> Before-and-after change records
━━━━━━━━━━━━━━━━━━━━━━━━━━━━━━

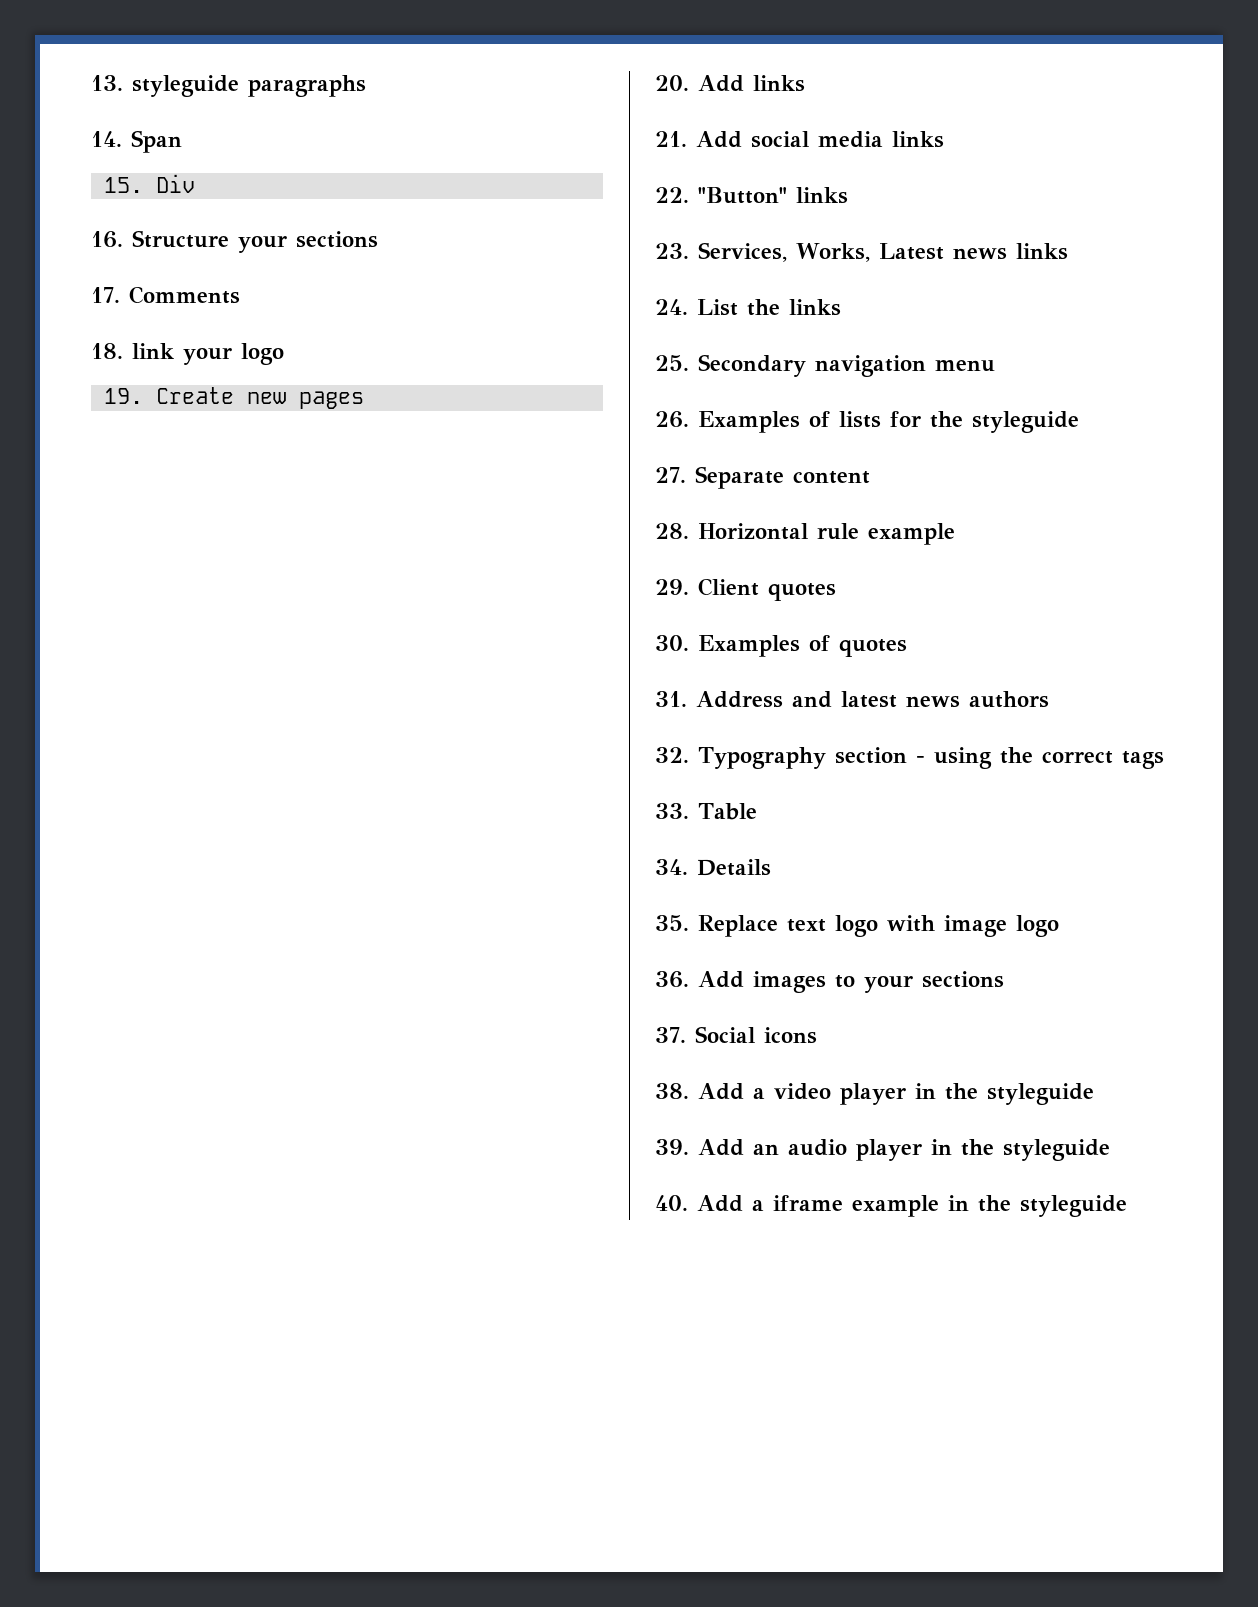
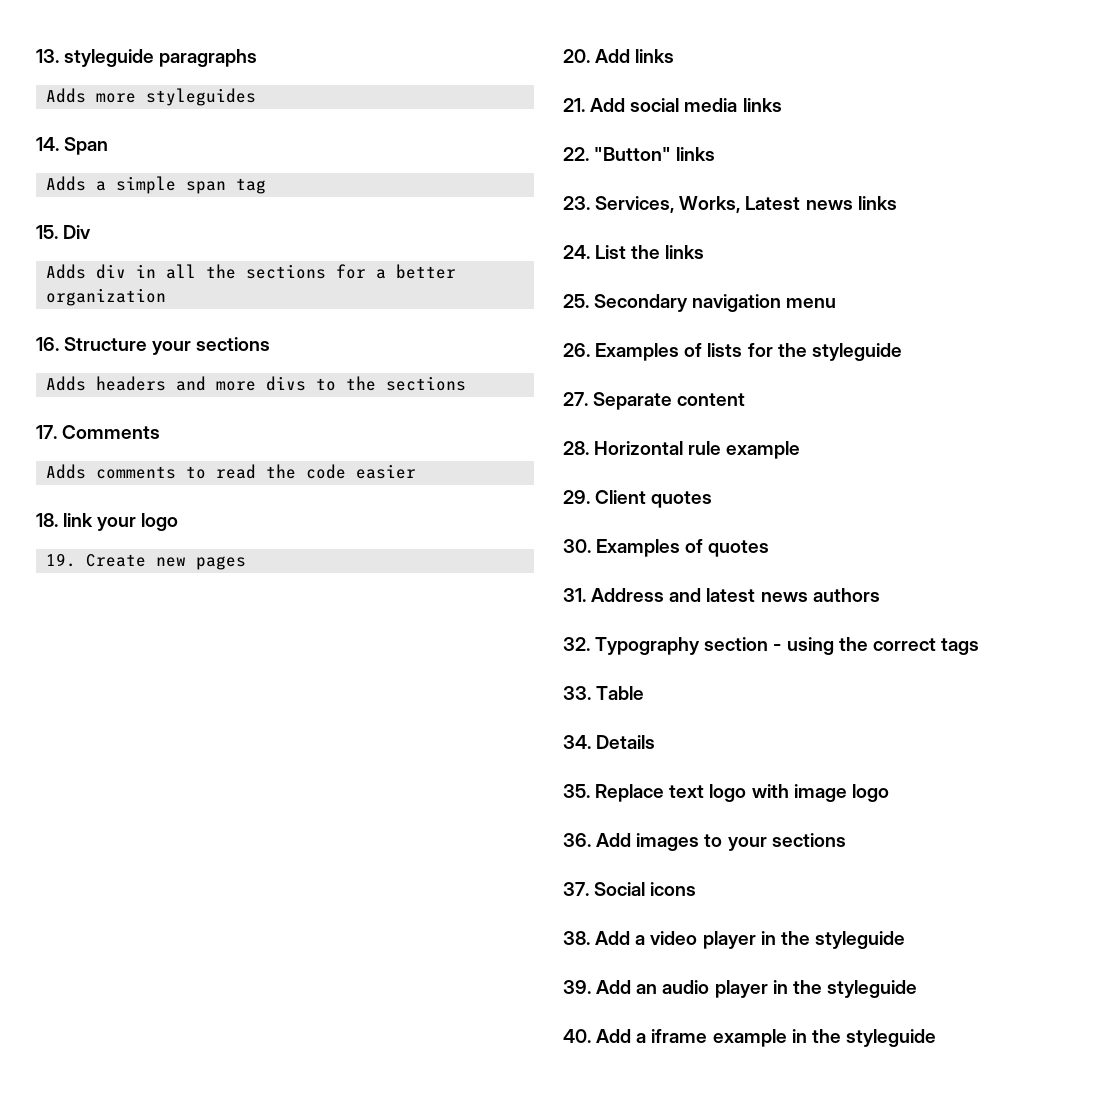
(366, 86) none -> [45,88,256,106] // Adds more styleguides
[103,174,195,193] [91,230,378,253] [91,286,240,304] 15. Div // 16. Structure your sections // 17. Comments -> [45,176,266,194] [36,225,92,239] [45,264,456,279] [45,288,166,306] [36,337,271,355] [45,376,466,391] [36,425,161,439] [45,464,416,479] Adds a simple span tag // 15. Div // Adds div in all the sections for a better organization // 16. Structure your sections // Adds headers and more divs to the sections // 17. Comments // Adds comments to read the code easier

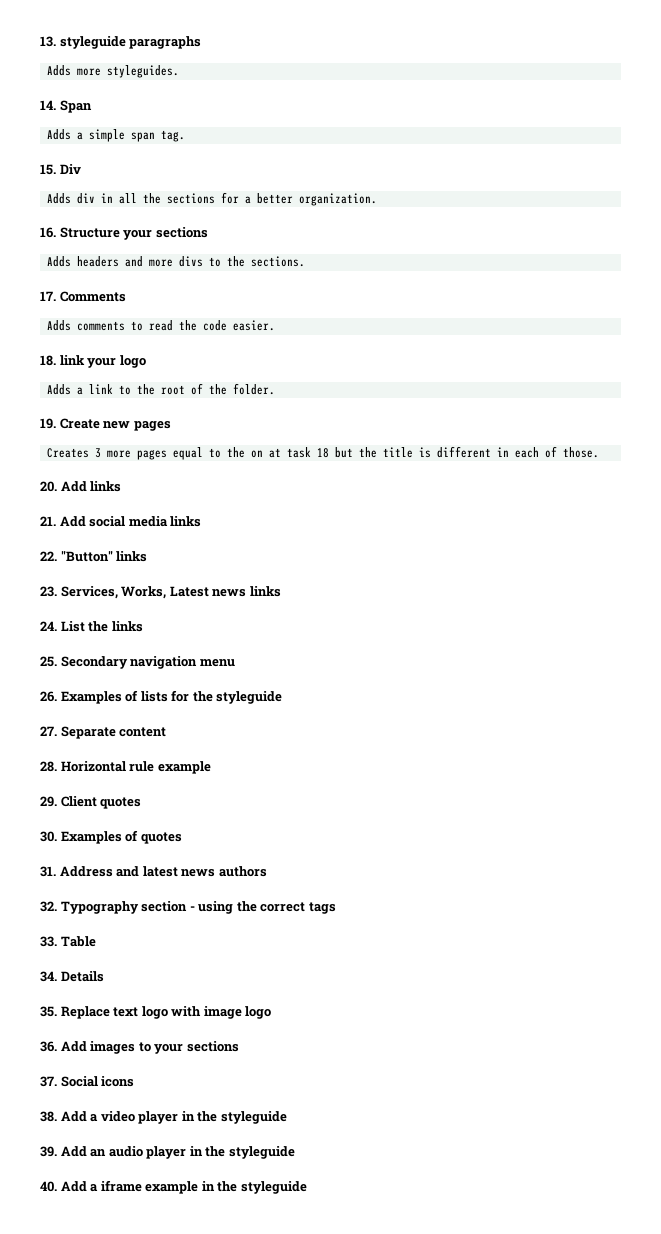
[145,88,256,106] styleguides -> [107,65,180,78] styleguides.
[235,178,266,194] tag -> [161,130,186,142] tag.
[45,288,166,306] organization -> [299,193,378,206] organization.
[385,376,466,391] sections -> [251,256,306,267] sections.
[355,464,416,479] easier -> [233,320,276,331] easier.
[45,553,246,570] 19. Create new pages -> [47,383,276,395] [40,418,171,431] [47,446,600,460] Adds a link to the root of the folder. // 19. Create new pages // Creates 3 more pages equal to the on at task 18 but the title is different in each of those.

━━━━━━━━━━━━━━━━━━━━━━━━━━━━━━

> WHAT THE EXERCISE ASKS
Return the entries above in full and unchanged, omitting every image.

> OUTPUT OF THE EXERCISE
(366, 86) none -> [45,88,256,106] // Adds more styleguides
[103,174,195,193] [91,230,378,253] [91,286,240,304] 15. Div // 16. Structure your sections // 17. Comments -> [45,176,266,194] [36,225,92,239] [45,264,456,279] [45,288,166,306] [36,337,271,355] [45,376,466,391] [36,425,161,439] [45,464,416,479] Adds a simple span tag // 15. Div // Adds div in all the sections for a better organization // 16. Structure your sections // Adds headers and more divs to the sections // 17. Comments // Adds comments to read the code easier

[145,88,256,106] styleguides -> [107,65,180,78] styleguides.
[235,178,266,194] tag -> [161,130,186,142] tag.
[45,288,166,306] organization -> [299,193,378,206] organization.
[385,376,466,391] sections -> [251,256,306,267] sections.
[355,464,416,479] easier -> [233,320,276,331] easier.
[45,553,246,570] 19. Create new pages -> [47,383,276,395] [40,418,171,431] [47,446,600,460] Adds a link to the root of the folder. // 19. Create new pages // Creates 3 more pages equal to the on at task 18 but the title is different in each of those.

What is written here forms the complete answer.